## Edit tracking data
^^^^
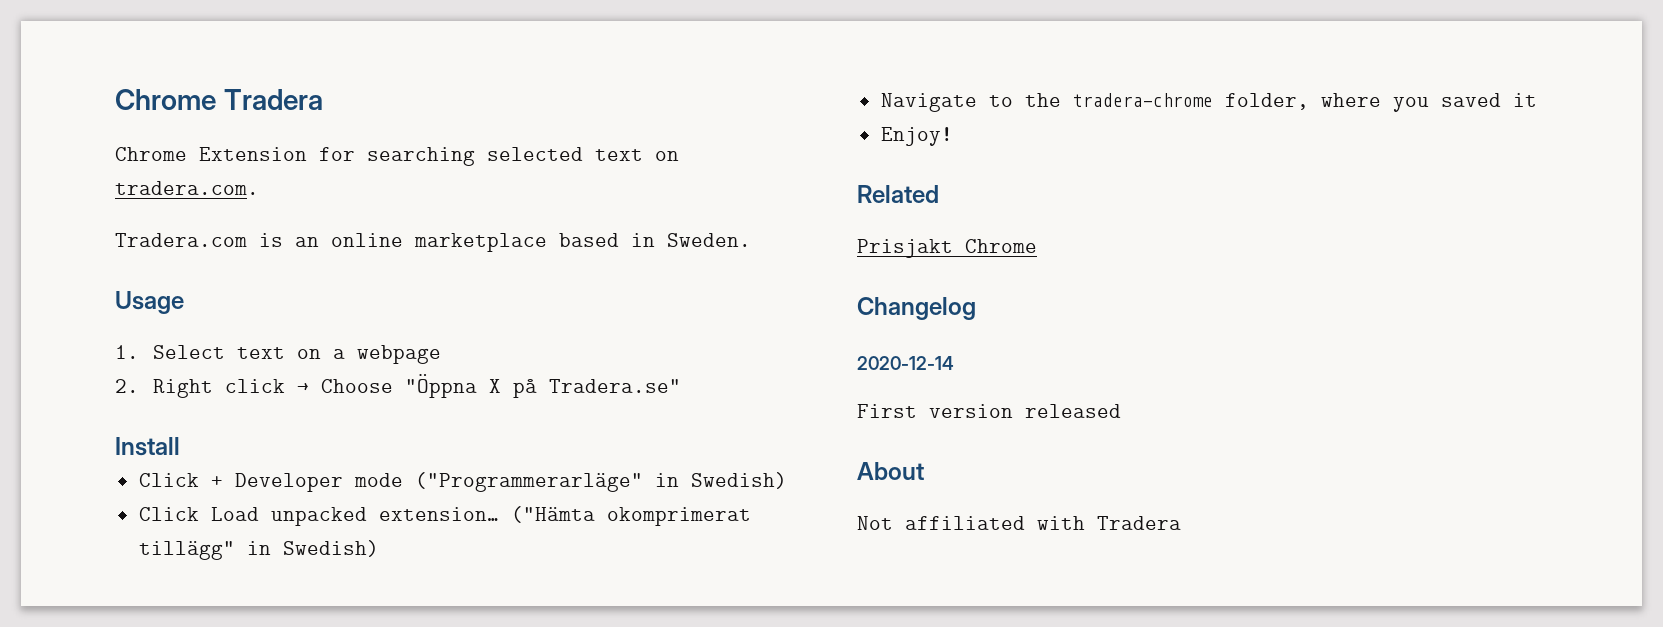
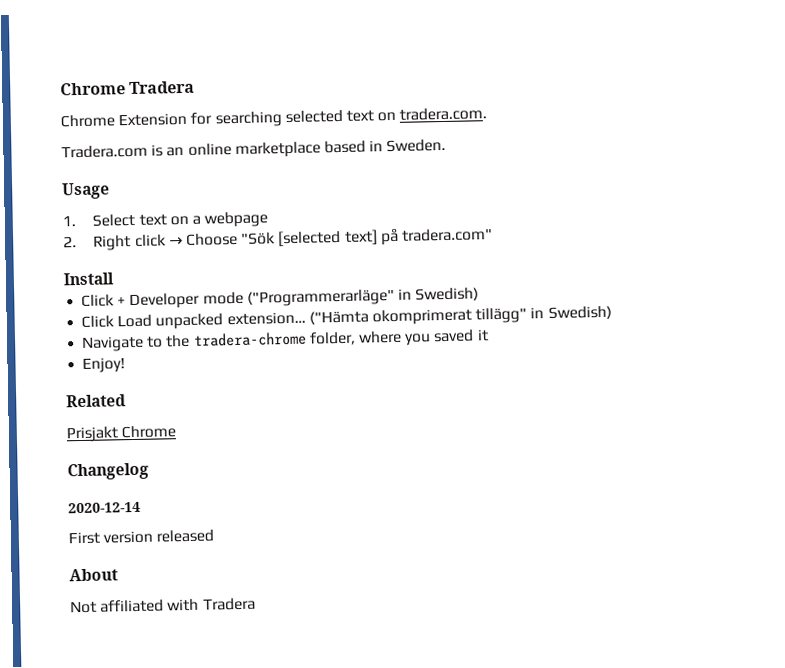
[405,374,682,398] "Öppna X på Tradera.se" -> [241,228,493,247] "Sök [selected text] på tradera.com"

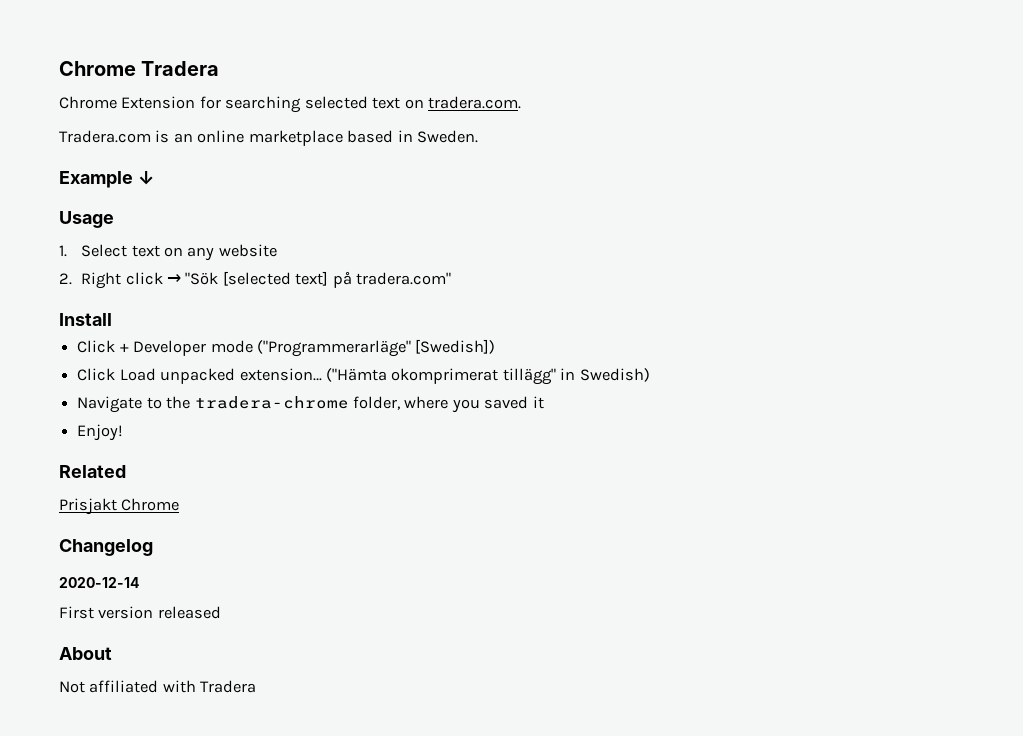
(447, 145) none -> [59,171,154,188] // Example ↓
[191,211,269,228] a webpage -> [187,244,277,261] any website
[185,232,238,246] Choose -> (181, 279) none
[397,287,480,302] in Swedish) -> [415,339,496,354] [Swedish])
^^^^
## Exercise directions
Given the data above, which lines hold the string "none"? Return them.

## Answer section
(447, 145) none -> [59,171,154,188] // Example ↓
[185,232,238,246] Choose -> (181, 279) none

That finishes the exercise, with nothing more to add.